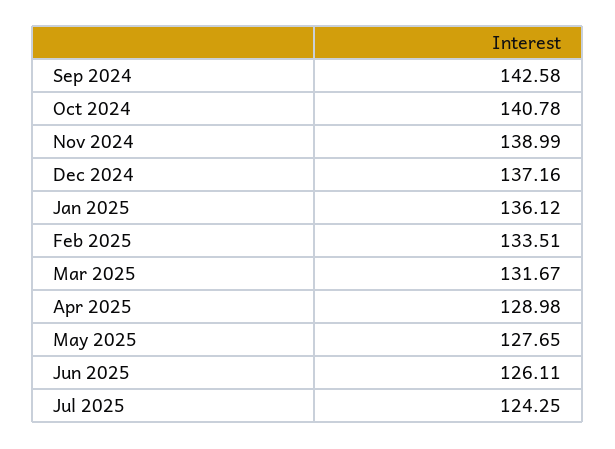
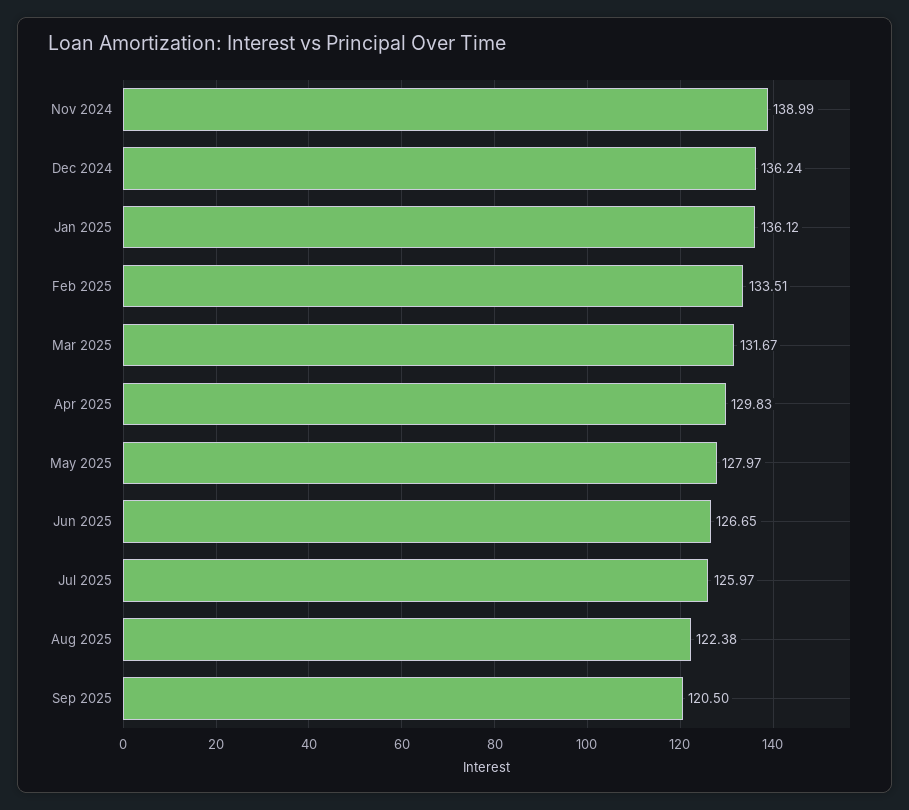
Sep 2024: 142.58 -> none
Oct 2024: 140.78 -> none
Dec 2024: 137.16 -> 136.24
Apr 2025: 128.98 -> 129.83
May 2025: 127.65 -> 127.97
Jun 2025: 126.11 -> 126.65
Jul 2025: 124.25 -> 125.97
Aug 2025: none -> 122.38
Sep 2025: none -> 120.5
==================================================
▸ TASK OBJECTIVE: Reproduce the lines word for word, starting at the one holding "Dec 2024: 137.16 -> 136.24" and ending at the final line of the material above.

▸ ANSWER SECTION:
Dec 2024: 137.16 -> 136.24
Apr 2025: 128.98 -> 129.83
May 2025: 127.65 -> 127.97
Jun 2025: 126.11 -> 126.65
Jul 2025: 124.25 -> 125.97
Aug 2025: none -> 122.38
Sep 2025: none -> 120.5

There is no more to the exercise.